Teraz bardziej regularnie bombarduje cele wysokiego poziomu, często w przypadku braku walk naziemnych, takich jak wydarzenie KIO w listopadzie, kwatera główna CNF na początku stycznia i baza PDF pod koniec stycznia.

Antyreżimowe ugrupowania zbrojne i obrońcy praw człowieka wielokrotnie wzywali społeczność międzynarodową do ogłoszenia strefy zakazu lotów lub nałożenia embarga na dostawy paliwa lotniczego do Mjanmy. Dochodzenie przeprowadzone przez Amnesty International w zeszłym roku wykazało, że nawet paliwo wysyłane do Mjanmy rzekomo w celach komercyjnych było dostępne dla wojska.

Nawet w obliczu tego potężnego ataku optymizm ruchu oporu pozostaje widoczny.

„Mieliśmy nadzieję, że pewnego dnia wojsko użyje na nas nalotów” – powiedział Myo Thura Ko Ko, rzecznik mieszanego dowództwa Cobra Column, które działa pod dowództwem KNU i PDF. W coraz większym stopniu poleganie reżimu na atakach z powietrza postrzega go jako dowód na to, że traci grunt pod nogami.

„Wojsko używa nalotów, gdy jego wojska przegrywają na polu bitwy lub gdy ich morale jest niskie” – dodał.

Żołnierze Birmy w mundurach iz bronią maszerują podczas ceremonii upamiętniającej 75. dzień niepodległości Birmy
W ciągu ostatniego roku wojsko coraz bardziej zwracało się ku atakom z powietrza, co zdaniem przeciwników jest oznaką ich słabości [File: Aung Shine Oo/AP Photo]

Zgadza się z tym Htet Ni, rzecznik CNF.

„Musimy kontynuować naszą rewolucję, nawet jeśli wydarzy się najgorsze. Nie ma nic więcej do powiedzenia. Im silniejsza stanie się rewolucja, tym więcej nalotów wojskowych będzie na nas napływać” – powiedział.

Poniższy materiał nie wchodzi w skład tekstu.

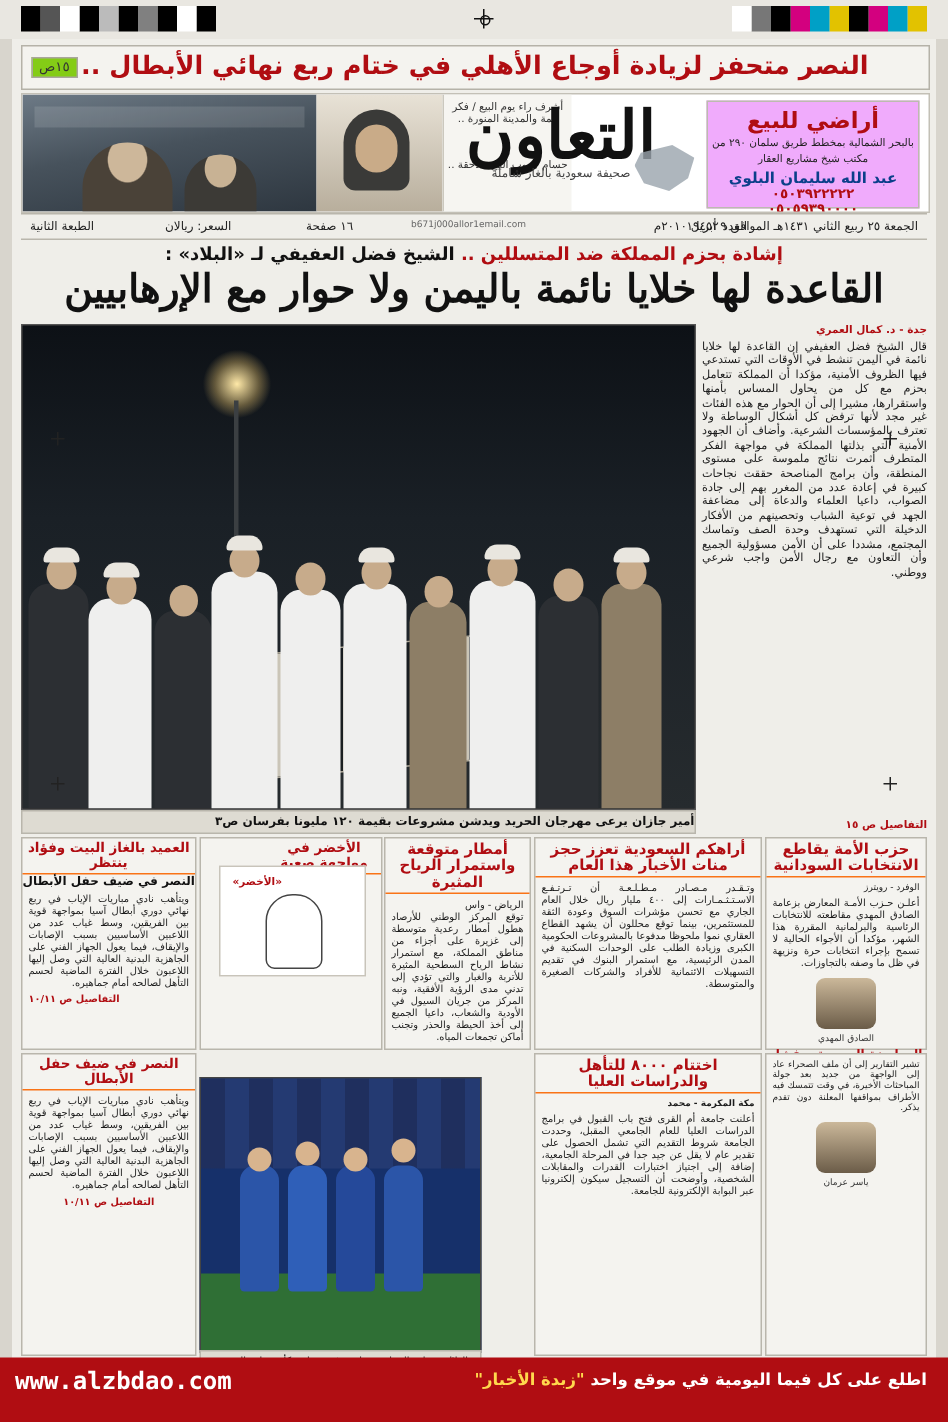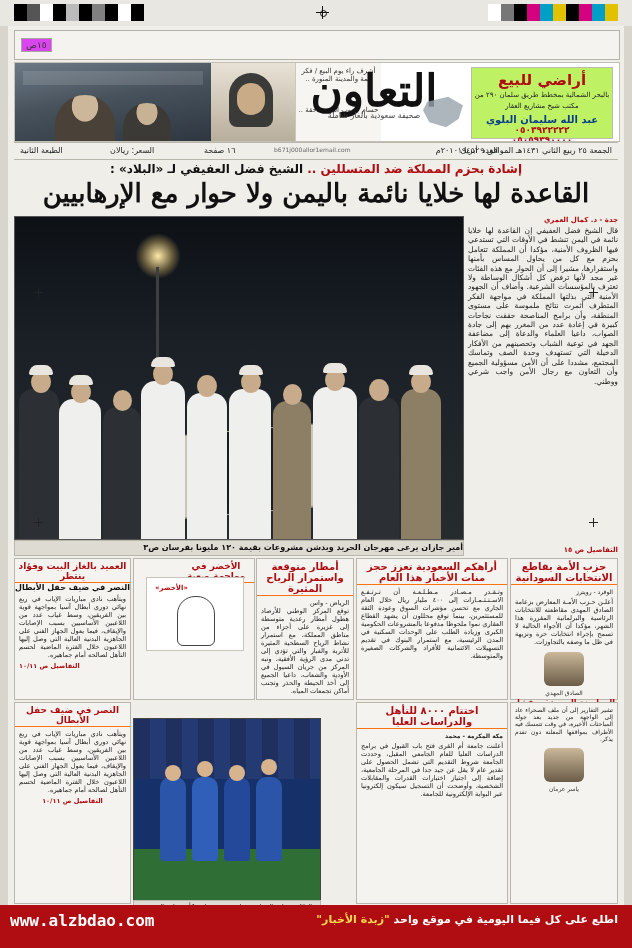--- a/index.html
+++ b/index.html
@@ -23,7 +23,7 @@
   .paper{position:absolute;top:26px;left:8px;width:616px;height:890px;background:#efeee9;}
   .banner{position:absolute;top:4px;left:6px;width:604px;height:28px;background:#f4f3ef;border:1px solid #b5b2a8;}
   .banner .txt{position:absolute;right:40px;top:3px;font-size:17px;font-weight:bold;color:#b00d12;white-space:nowrap;}
-  .banner .lbl{position:absolute;left:6px;top:7px;font-size:9px;color:#333;background:#d946ef;padding:1px 4px;border:1px solid #a9a69c;}
+  .banner .lbl{position:absolute;left:6px;top:7px;font-size:9px;color:#333;background:#84cc16;padding:1px 4px;border:1px solid #a9a69c;}
   .mast{position:absolute;top:36px;left:6px;width:604px;height:78px;background:#ffffff;border:1px solid #c3c0b6;overflow:hidden;}
   .mast-photo{position:absolute;top:0;left:0;width:196px;height:78px;background:linear-gradient(170deg,#6d7a86 0%,#47525c 45%,#2e3740 100%);}
   .mast-photo .ph-fig{position:absolute;bottom:0;left:40px;width:60px;height:46px;background:radial-gradient(ellipse at 50% 25%,#cdb79a 0 30%,#4a4238 32% 100%);border-radius:30px 30px 0 0;}

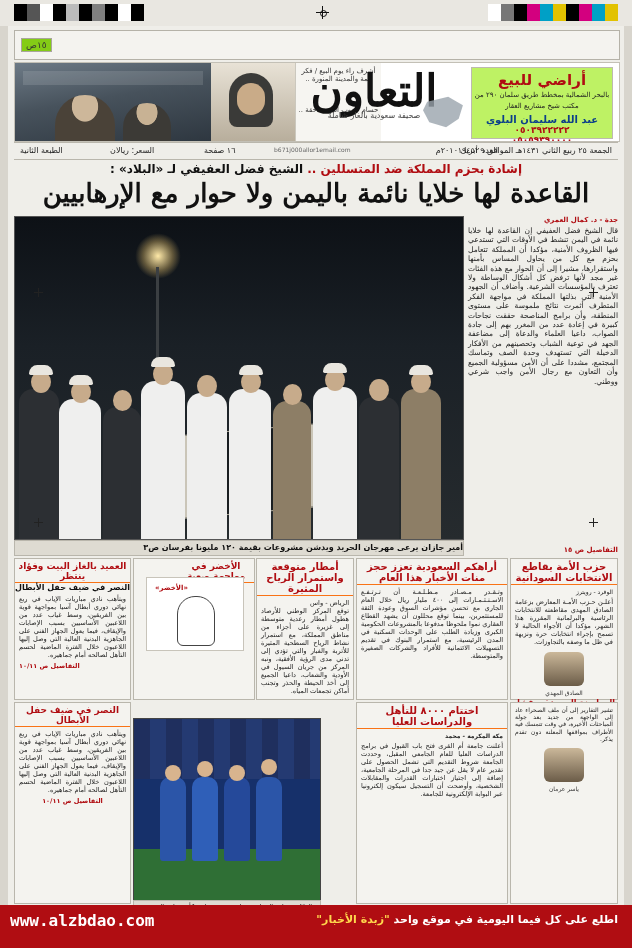--- a/index.html
+++ b/index.html
@@ -139,6 +139,7 @@
   <div class="paper">
 
     <div class="banner">
+      <div class="txt">النصر متحفز لزيادة أوجاع الأهلي في ختام ربع نهائي الأبطال ..</div>
       <div class="lbl">١٥ص</div>
     </div>
 

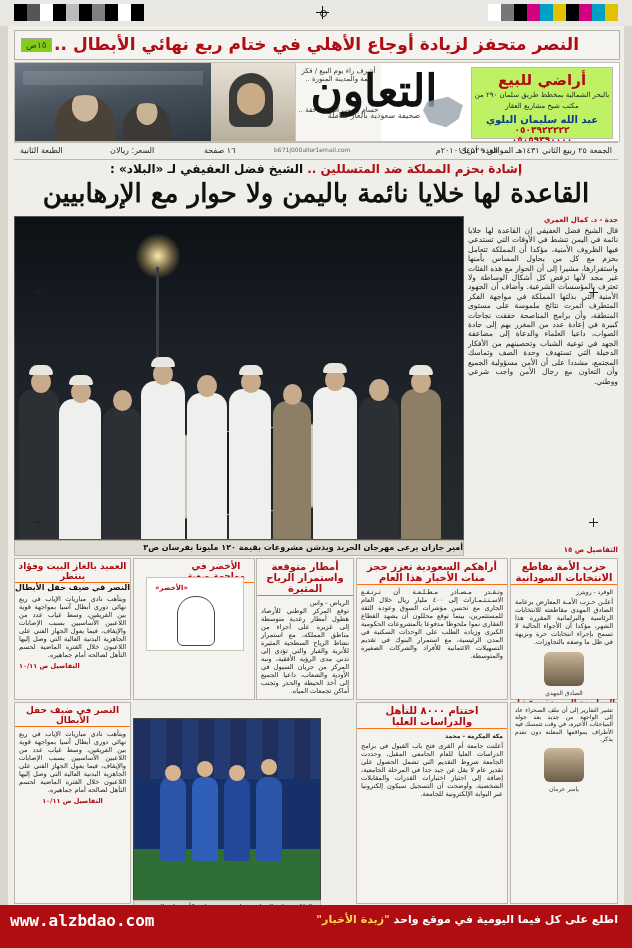--- a/index.html
+++ b/index.html
@@ -36,7 +36,7 @@
   .logo .ar{font-family:"DejaVu Serif","Liberation Serif",serif;font-size:44px;font-weight:bold;color:#111;letter-spacing:-2px;line-height:48px;}
   .logo .sub{font-size:8px;color:#444;margin-top:-4px;}
   .logo .map{position:absolute;right:4px;top:28px;width:42px;height:34px;background:#9aa4ac;clip-path:polygon(10% 20%,60% 5%,95% 30%,85% 70%,55% 95%,15% 80%,0 45%);opacity:.8;}
-  .adbox{position:absolute;right:6px;top:4px;width:140px;height:70px;background:#bef264;border:1px solid #bdbab0;}
+  .adbox{position:absolute;right:6px;top:4px;width:140px;height:70px;background:#f0abfc;border:1px solid #bdbab0;}
   .adbox .t1{font-size:15px;font-weight:bold;color:#b00d12;text-align:center;margin-top:3px;}
   .adbox .t2{font-size:7px;color:#222;text-align:center;line-height:9px;margin-top:2px;}
   .adbox .t3{font-size:10px;font-weight:bold;color:#0b3f8a;text-align:center;margin-top:3px;}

Htet Ni mówi, że zwiększona zależność od ataków z powietrza tylko zbliżyła ugruntowane etniczne grupy zbrojne do ich nowych sojuszników z PDF.

„Stworzyło to między nami więcej jedności… Nigdy nie będzie odwrotu. To nasza szansa na obalenie wojska, więc pójdziemy do bitwy z ludem”.